Bortezomib-induced peripheral neurotoxicity: A neurophysiological and pathological study in the rat

Abstract

Bortezomib is a new proteasome inhibitor with a high antitumor activity, but also with a potentially severe peripheral neurotoxicity. To establish a preclinical model and to characterize the changes induced on the peripheral nerves, dorsal root ganglia (DRG) and spinal cord, bortezomib was administered to Wistar rats (0.08, 0.15, 0.20, 0.30 mg/kg/day twice [2q7d] or three times [3q7d] weekly for a total of 4 weeks). At baseline, on days 14, 21 and 28 after the beginning the treatment period and during a 4-week follow-up period sensory nerve conduction velocity (SNCV) was determined in the tail of each animal. Sciatic nerve, DRG and spinal cord specimens were processed for light and electron microscope observations and morphometry.

At the maximum tolerated dose bortezomib induced a significant reduction in SNCV, with a complete recovery at the end of the follow-up period.

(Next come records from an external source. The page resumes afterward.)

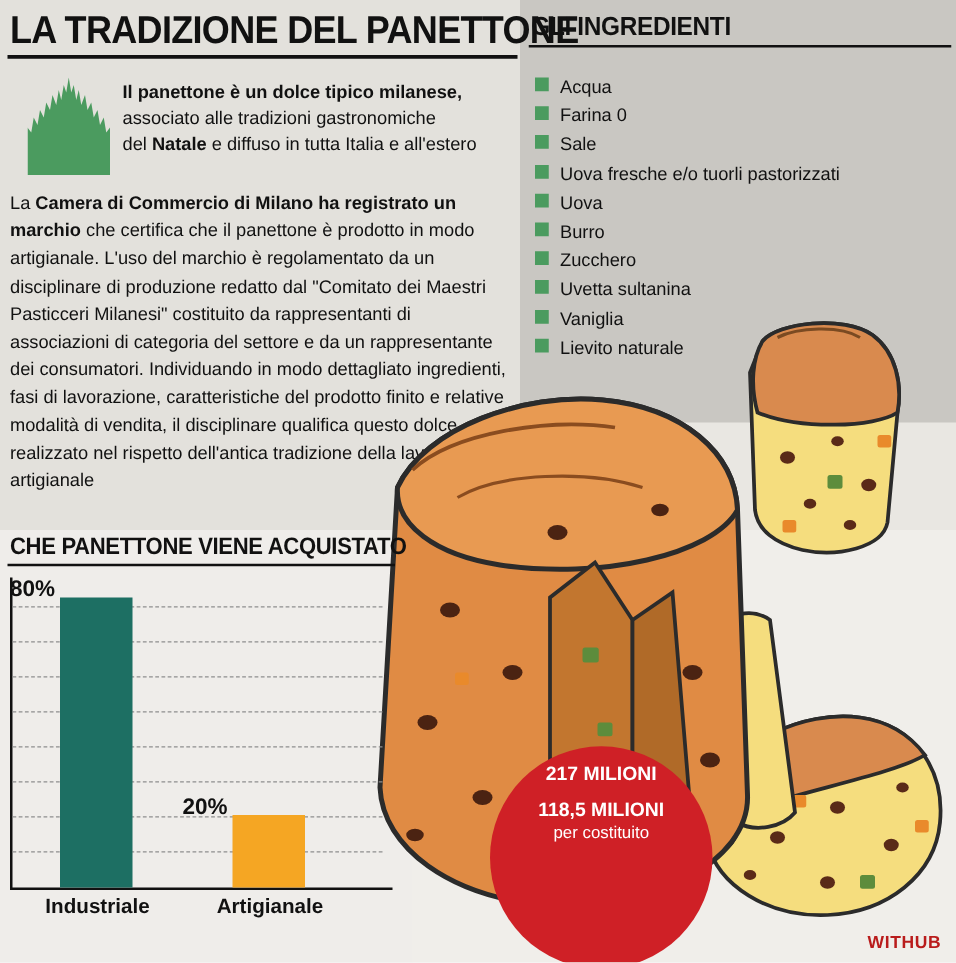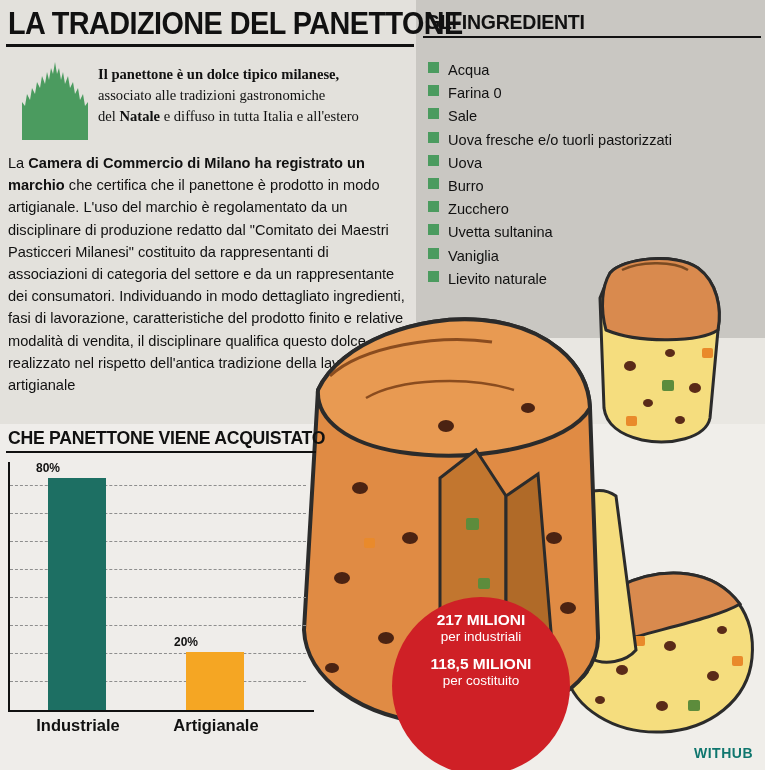"Il panettone è un dolce" .intro { font-family: Liberation Serif, serif -> none }
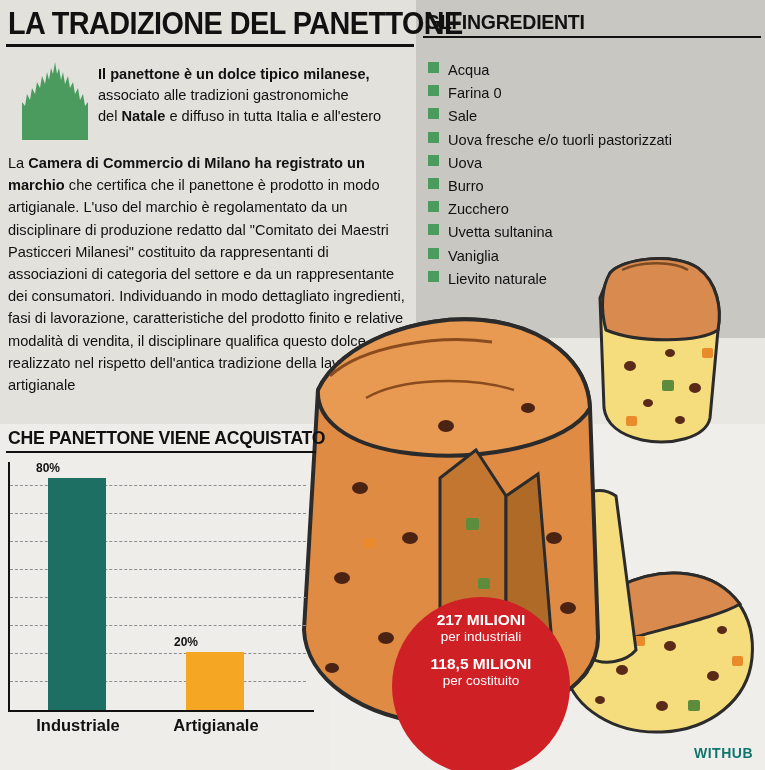"80%" .bar-value { font-size: 12px -> 18px; text-align: center -> left }
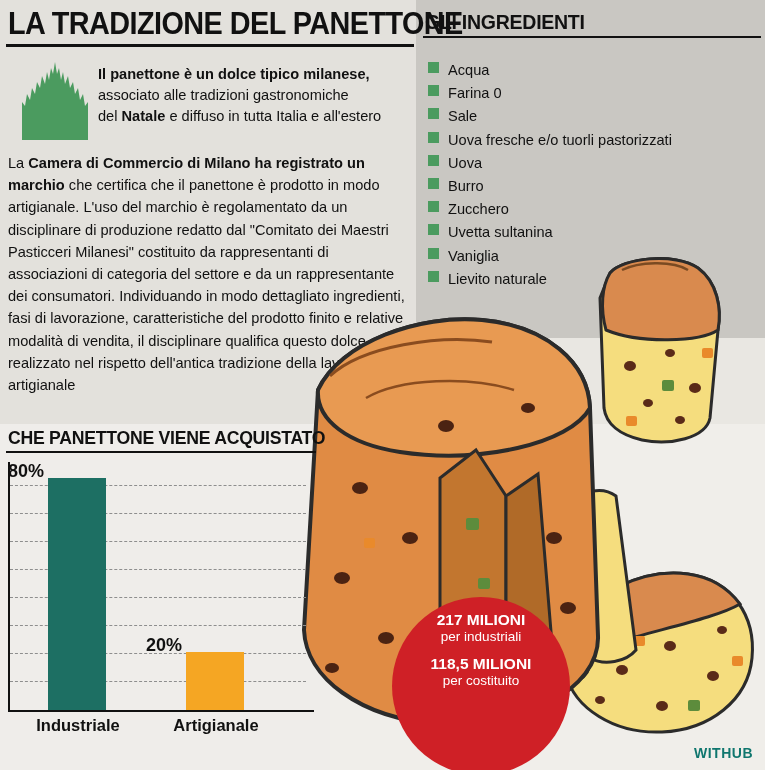"per industriali" div.bubble-small { html: <div>per industriali</div> -> none }
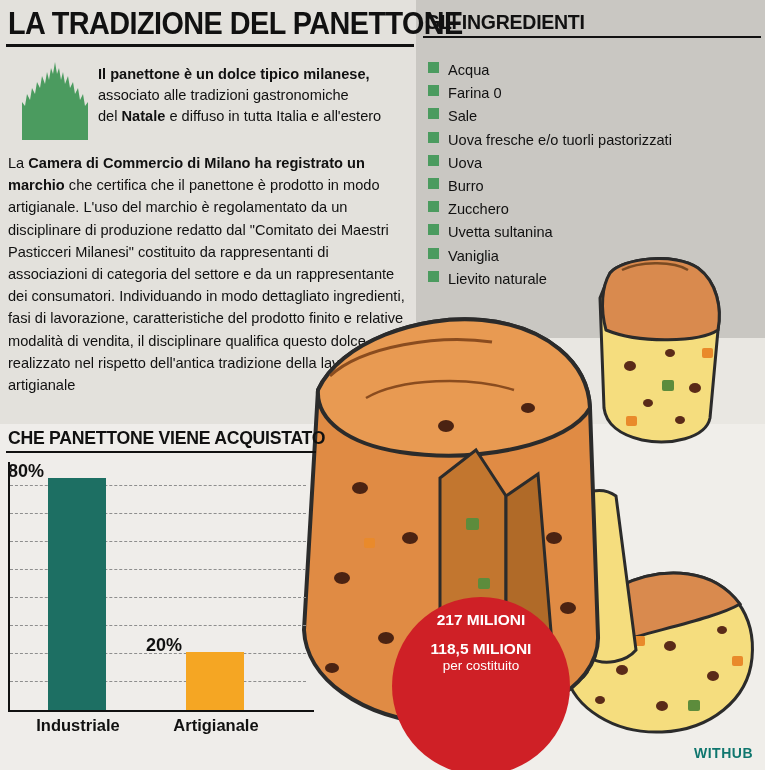"WITHUB" .credit { color: #0f766e -> #b91c1c }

Sciatic nerve examination and morphometric determinations demonstrated mild to moderate pathological changes, involving predominantly the Schwann cells and myelin, although axonal degeneration was also observed. Bortezomib-induced changes were also observed in DRG and they were represented by satellite cell intracytoplasmatic vacuolization due to mitochondrial and endoplasmic reticulum damage, closely resembling the changes observed in sciatic nerve Schwann cells. Only rarely did the cytoplasm of DRG neurons has a dark appearance and clear vacuoles occurring in the cytoplasm. Spinal cord was morphologically normal.

This model is relevant to the neuropathy induced by bortezomib in the treatment of human malignancies and it could be useful in increasing our knowledge regarding the mechanisms underlying bortezomib neurotoxicity.

Introduction

The ubiquitin-proteasome pathway is the major proteolytic system in the cytosol and nucleus of eukaryotic cells and, in recent years, the proteasome has been identified as a key target for cancer therapy. Proteasome inhibition is an attractive approach to cancer therapy because it can potentially interact with multiple signaling pathways that are critical for tumor cell growth and survival, including cell cycle regulation (King et al., 1996), apoptosis (Orlowski, 1999), cell adhesion (Read et al., 1995), transcription (Desterro et al., 2000) and angiogenesis (Dulic et al., 1994). Moreover, proteasome inhibitors induce apoptotic cell death in cancer cells at doses which are comparatively non-toxic to most normal cells (Voorhees et al., 2003).

Bortezomib is the first of the class of proteasome inhibitors entered into clinical evaluation that have been shown to be cytotoxic to several tumor types (Voorhees et al., 2003). Bortezomib reversibly inhibits proteasome function by targeting the chymotryptic-like site of the proteasome, with little affinity for other proteases such as chymotrypsin and thrombin. Because of the benefit observed in patients with relapsed or refractory myeloma in phase 1 and 2 trials (Jagannath et al., 2004, Orlowski, 2004, Richardson et al., 2003) the drug was fast-tracked by the Food and Drug Administration (FDA), making it available to patients with this kind of advanced myeloma in May 2003 (Dispenzieri, 2005).

The fine mechanism of the toxic action of bortezomib on cancer and non-cancer cells is not completely understood, but one of the major dose-limiting toxicities of bortezomib is peripheral neuropathy (Jagannath et al., 2004, Kondagunta et al., 2004, Richardson et al., 2003, Shah et al., 2004). Despite the clinical relevance of this side effect, the present knowledge of the clinico-pathological features of bortezomib-induced peripheral neurotoxicity is very limited. In fact, no detailed description of the peripheral nerve damage has yet been reported, although in most cases sensory neuropathy occurred in treated patients. No animal models of bortezomib-induced peripheral neurotoxicity have been published so far.

In the present study we used neurophysiological and histopathological methods to investigate the effect of different schedules of bortezomib administration on the nervous system of the rat with the aim of establishing a reliable model of bortezomib neurotoxicity which can then be used to better understand the pathogenesis of the damage and to investigate possible neuroprotective strategies.